Some months ago a friend of mine was diagnosed with pancreatic cancer. He was a man I admired, a public figure and a man whose faith was real but never advertised. We decided there may come a time when he could not speak or think clearly so I gave him a holding cross like this one I bought yesterday in the Cathedral shop. He died with his fingers wrapped around the cross. That was all the speaking needed to do.

Nothing in my hand I bring. Simply to thy cross I cling.

What is it about the cross which makes it so powerful? It is of course the most powerful logo in the world. Worn by pop stars and bishops. Crowning the world’s finest buildings. Marked on the head of the millions of baptised Christians. Touched across the chest of the devout in any culture in the world. Yet in essence it is the sign of execution of a very cruel kind.

Our immediate response to the Cross are (should be?) anger as we complain about the injustice. Sympathy as we witness the pain but perhaps implicit is the thought that suffering is always bad. Is it? Thankfulness because of what we have been taught about the cross – that somehow or other it relieves us of guilt.

But even those things do not fully satisfy our search for the truth about the cross. We finish with a confusion of thought incorporating horror, fear, tears, love, sin, punishment, sacrifice, grief, hope

So any response to the cross seems muddles and unsatisfactory. And of course we are conditioned to be suspicious of mystery, which is an embarrassment to the modern mind which seek to have an explanation for all things.

Yet life is muddled – it has many lose ends and is very untidy. It would in fact be unsatisfactory of it were not muddled because it would be unreal and all too controllable. But perhaps it is because the whole thing about the cross is too bug. It is cosmic, the turning point of all history. Yet it is also personal and concerned with the big picture of you and where you are heading.
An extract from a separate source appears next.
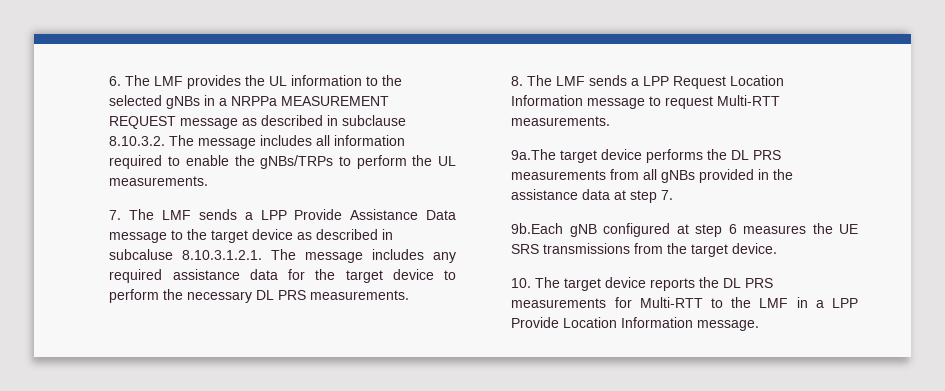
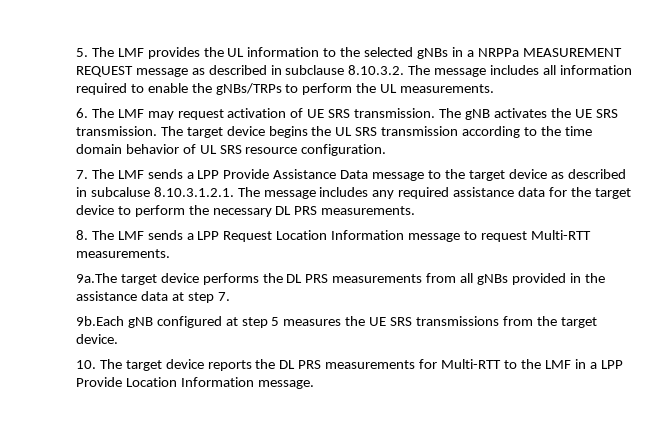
- 6. The LMF provides the UL information to the selected gNBs in a NRPPa MEASUREMENT REQUEST message as described in subclause 8.10.3.2. The message includes all information required to enable the gNBs/TRPs to perform the UL measurements.
+ 5. The LMF provides the UL information to the selected gNBs in a NRPPa MEASUREMENT REQUEST message as described in subclause 8.10.3.2. The message includes all information required to enable the gNBs/TRPs to perform the UL measurements.
+ 6. The LMF may request activation of UE SRS transmission. The gNB activates the UE SRS transmission. The target device begins the UL SRS transmission according to the time domain behavior of UL SRS resource configuration.
- 9b.Each gNB configured at step 6 measures the UE SRS transmissions from the target device.
+ 9b.Each gNB configured at step 5 measures the UE SRS transmissions from the target device.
What arises out of the blood and torture and cruelty and political positioning and the betrayal of friends is a tower of love so great as to be almost beyond our grasping. No human experience equates with this quality of love. So we need to acknowledge an element of mystery; admit to silent awe; be led in to whispering worship; and overflow with thanksgiving that such a thing could happen to the world, to me, to you.

And that mystery, awe worship and thanksgiving will transform us by the sheer power of love

It is that love, Herbert reminds us, ‘bade me welcome, yet my soul drew back’. It is indeed so great, so wonderful that we find it difficult to believe that all that love can be for us.

Yet that love brings with it a realisation of our own worth; a total forgiveness of all that is past; a rebuilding of broken bridges; a healing of hurts and the acceptance of memories; a hope for the future which is beyond wishful thinking but is built upon the rock of love which is Calvary.

So that one day when an intake of breath is not matched by an outpouring, we may be thankful for the Cross which fills our empty hands.